TASK
How many lines in the records below contain the word "https"? State only that number.
Top of DATA TO EXAMINE
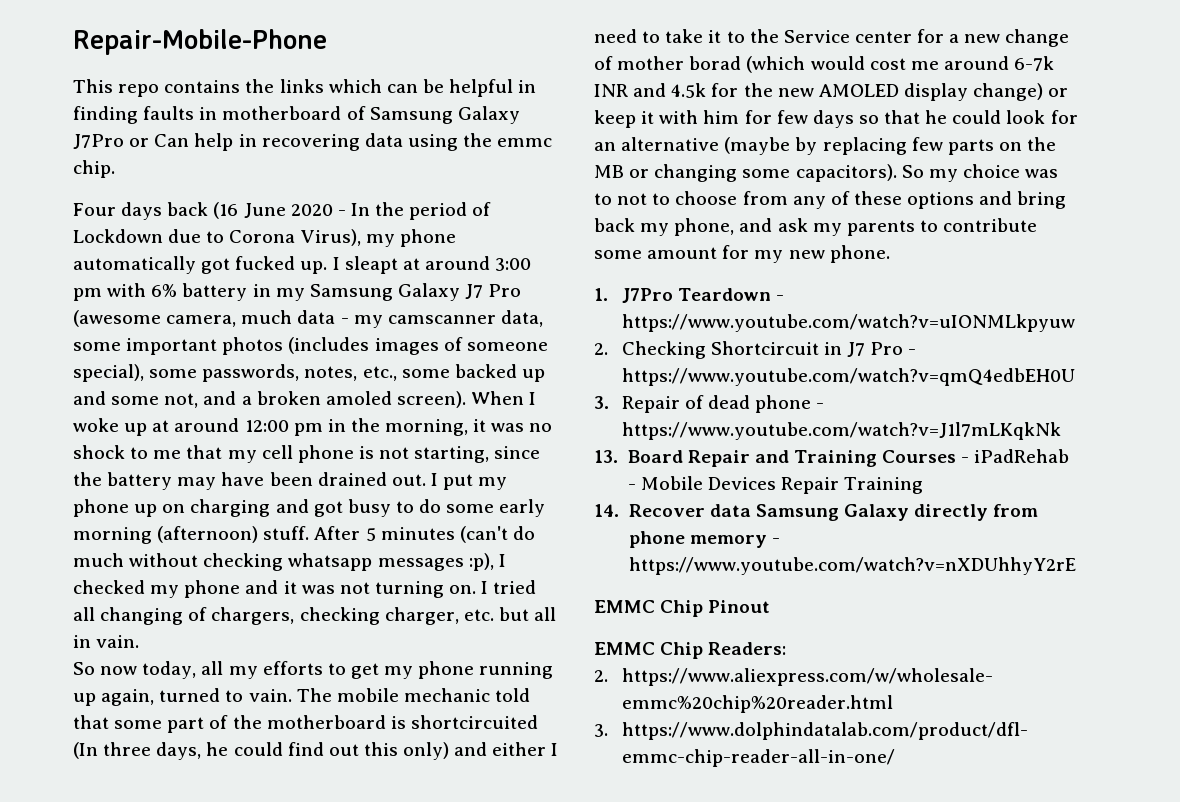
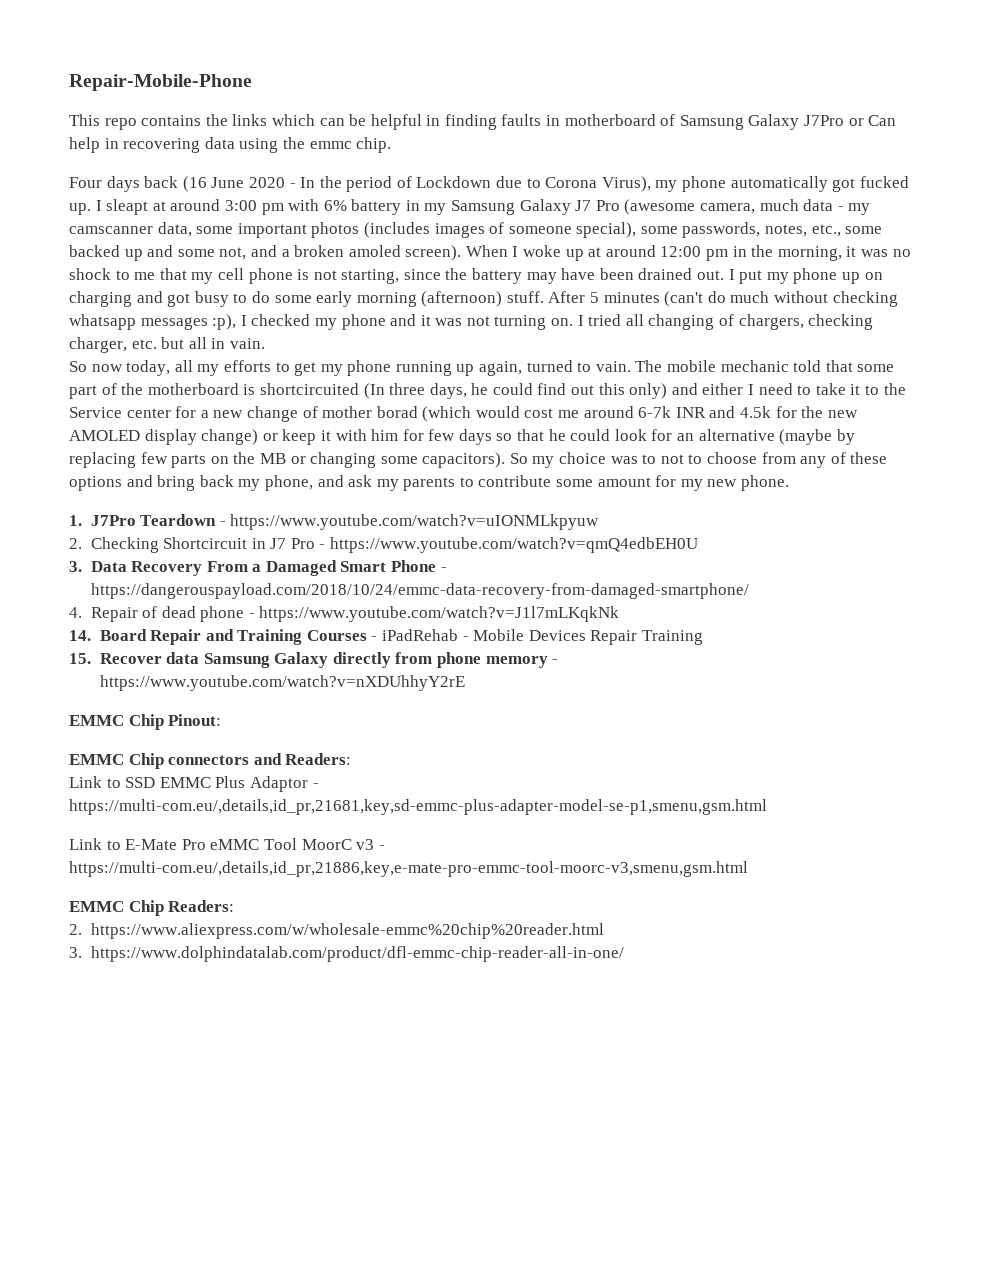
(609, 402) none -> [90,560,447,576] [90,583,749,599] [69,607,82,618] Data Recovery From a Damaged Smart Phone - https://dangerouspayload.com/2018/10/24/emmc-data-recovery-from-damaged-smartphone/ // 4.
[594,450,618,463] 13. -> [69,630,91,641] 14.
[594,504,619,517] 14. -> [69,653,91,664] 15.
[708,600,771,613] Pinout -> [168,714,222,726] [69,753,352,769] [69,776,319,792] [69,799,767,815] [69,838,385,850] [69,861,748,877] Pinout: // EMMC Chip connectors and Readers: // Link to SSD EMMC Plus Adaptor - https://multi-com.eu/,details,id_pr,21681,key,sd-emmc-plus-adapter-model-se-p1,smenu,gsm.html // Link to E-Mate Pro eMMC Tool MoorC v3 - https://multi-com.eu/,details,id_pr,21886,key,e-mate-pro-emmc-tool-moorc-v3,smenu,gsm.html

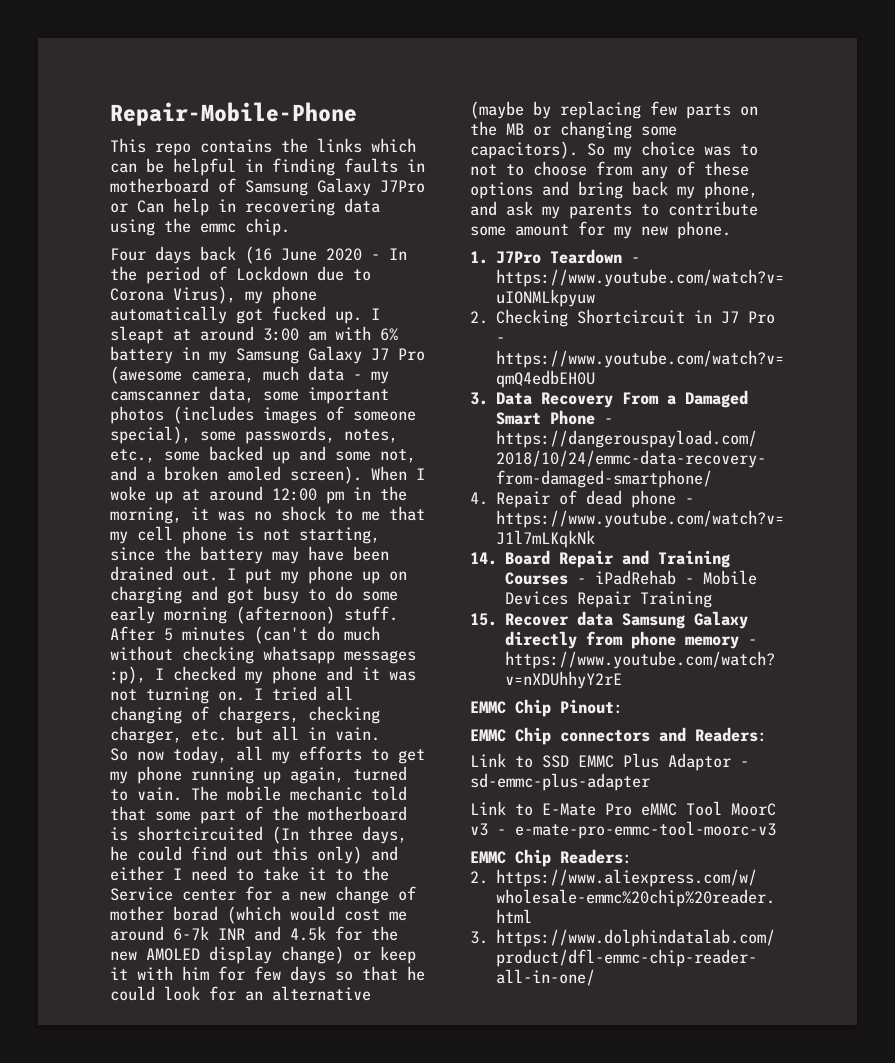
[261,203,284,215] pm -> [308,331,326,341] am
[69,799,767,815] https://multi-com.eu/,details,id_pr,21681,key,sd-emmc-plus-adapter-model-se-p1,smenu,gsm.html -> [470,773,650,791] sd-emmc-plus-adapter
[69,861,748,877] https://multi-com.eu/,details,id_pr,21886,key,e-mate-pro-emmc-tool-moorc-v3,smenu,gsm.html -> [515,821,776,839] e-mate-pro-emmc-tool-moorc-v3

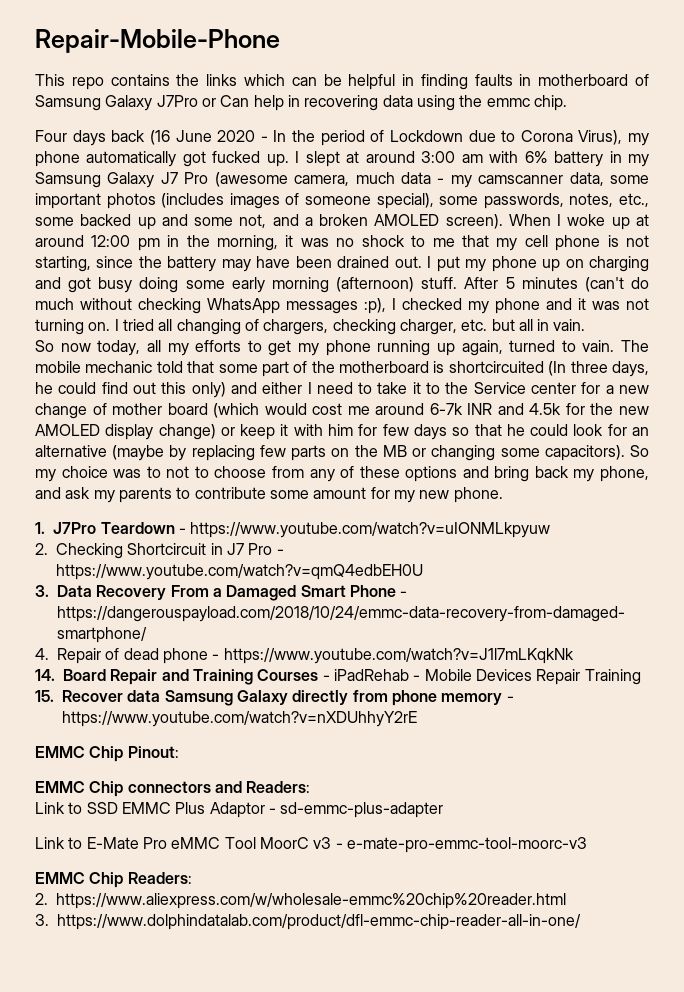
[110,326,164,344] sleapt -> [305,151,340,167] slept
[227,466,281,481] amoled -> [374,214,440,226] AMOLED
[308,586,353,601] to do -> [139,277,179,293] doing
[263,646,335,664] whatsapp -> [207,298,280,314] WhatsApp
[173,906,218,921] borad -> [167,403,208,415] board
Bottom of DATA TO EXAMINE
WRITTEN ANSWER
4